▶ _DATA EXTRACTS_
━━━━━━━━━━━━━━━━━━━━
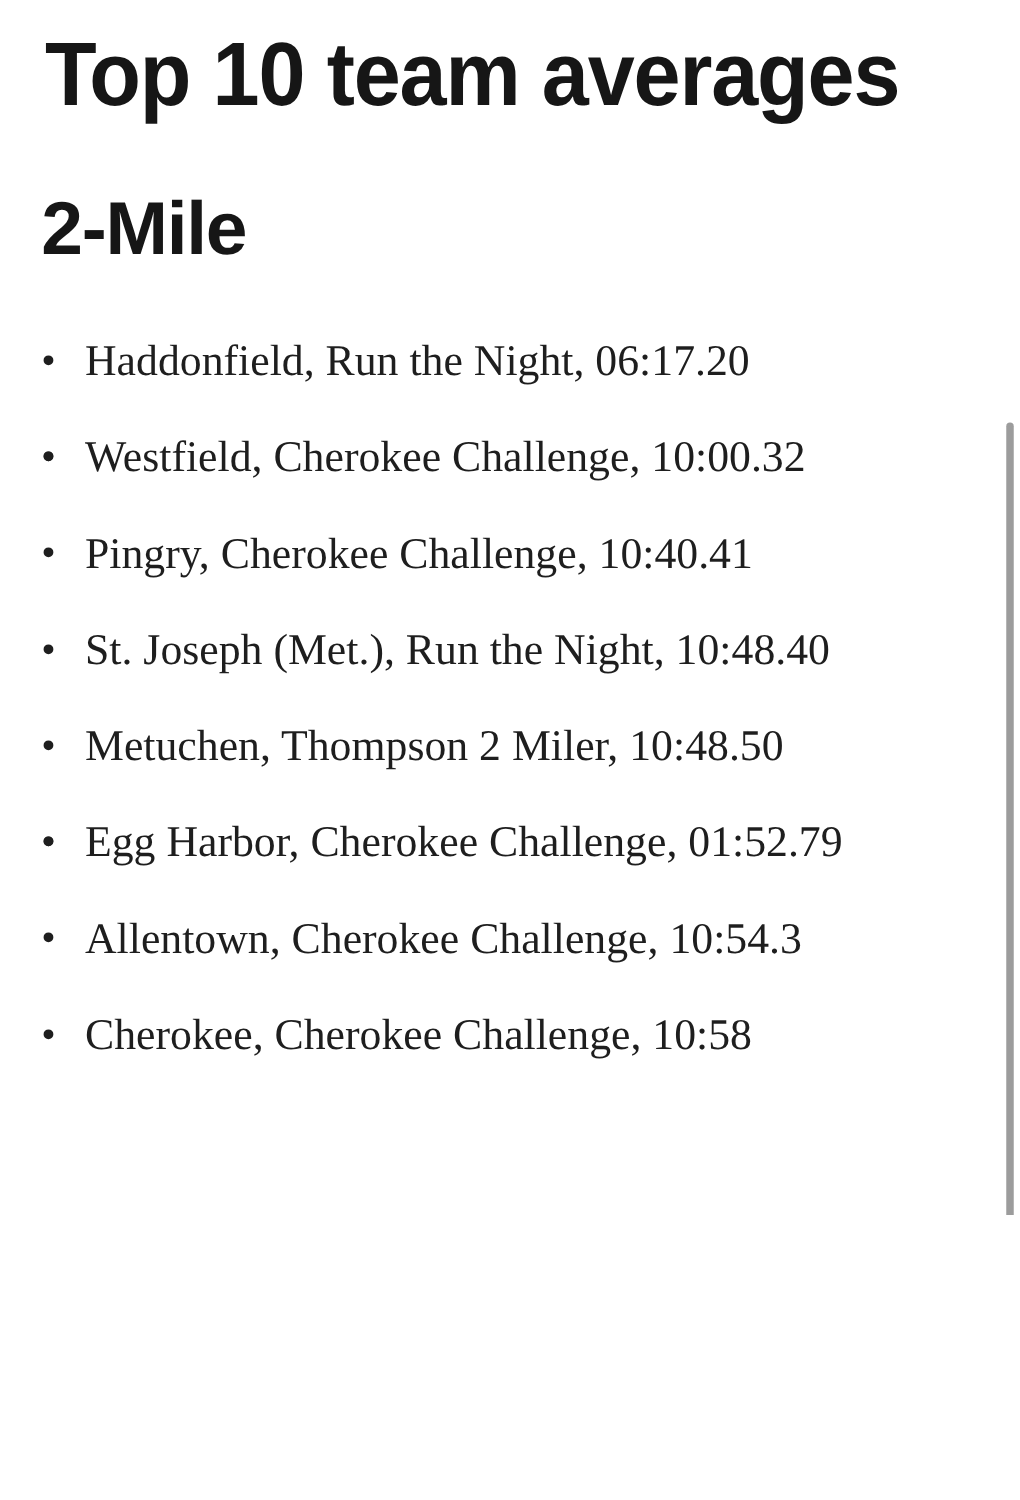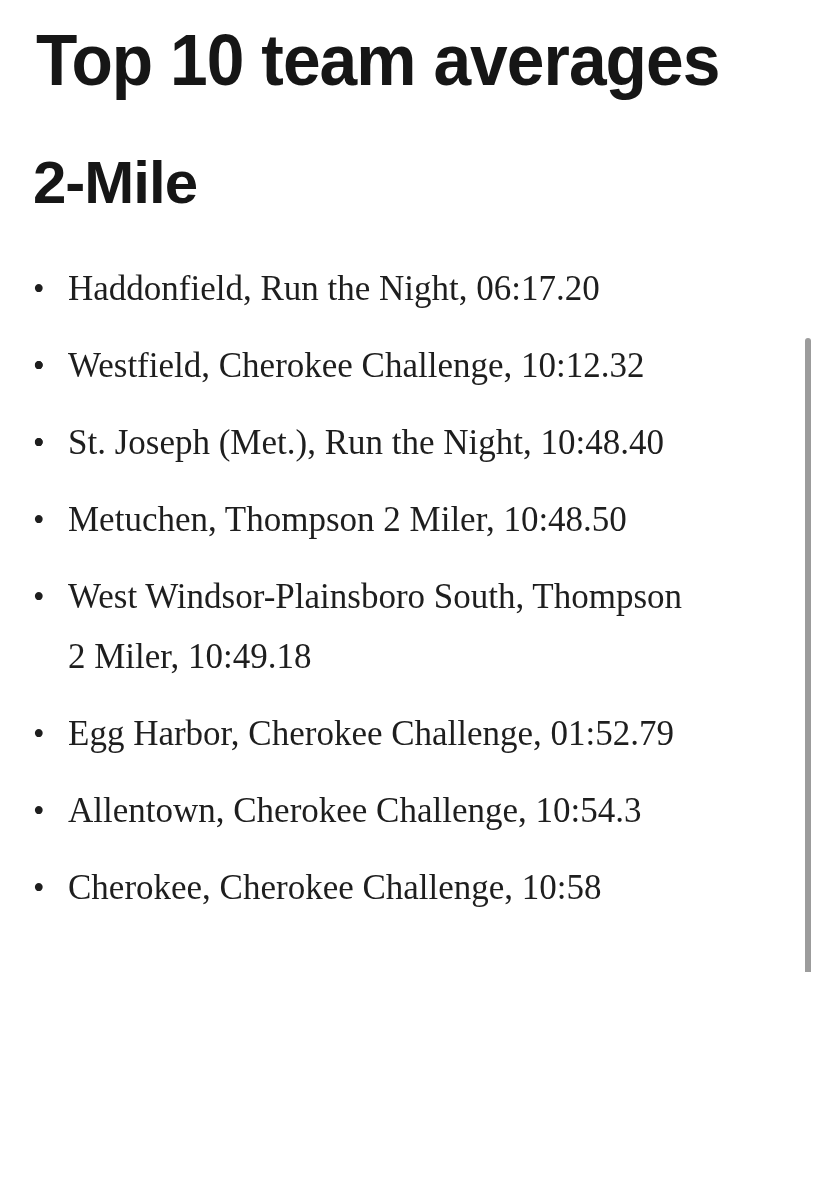--- a/index.html
+++ b/index.html
@@ -86,40 +86,40 @@
     <span class="bullet">•</span>
     <span class="li-text">Haddonfield, Run the Night, 06:17.20</span>
   </li>
 
   <li>
     <span class="bullet">•</span>
   </li>
 
   <li>
     <span class="bullet">•</span>
-    <span class="li-text">Westfield, Cherokee Challenge, 10:12.32</span>
+    <span class="li-text">Westfield, Cherokee Challenge, 10:00.32</span>
   </li>
 
   <li>
     <span class="bullet">•</span>
+    <span class="li-text">Pingry, Cherokee Challenge, 10:40.41</span>
   </li>
 
   <li>
     <span class="bullet">•</span>
     <span class="li-text">St. Joseph (Met.), Run the Night, 10:48.40</span>
   </li>
 
   <li>
     <span class="bullet">•</span>
     <span class="li-text">Metuchen, Thompson 2 Miler, 10:48.50</span>
   </li>
 
   <li>
     <span class="bullet">•</span>
-    <span class="li-text">West Windsor-Plainsboro South, Thompson 2 Miler, 10:49.18</span>
   </li>
 
   <li>
     <span class="bullet">•</span>
     <span class="li-text">Egg Harbor, Cherokee Challenge, 01:52.79</span>
   </li>
 
   <li>
     <span class="bullet">•</span>
     <span class="li-text">Allentown, Cherokee Challenge, 10:54.3</span>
━━━━━━━━━━━━━━━━━━━━
▶ _WHAT TO DO_
In the data above, find each line that uses the string "Night". Copy it.

▶ _OUTPUT FOR THIS TASK_
     <span class="li-text">Haddonfield, Run the Night, 06:17.20</span>
     <span class="li-text">St. Joseph (Met.), Run the Night, 10:48.40</span>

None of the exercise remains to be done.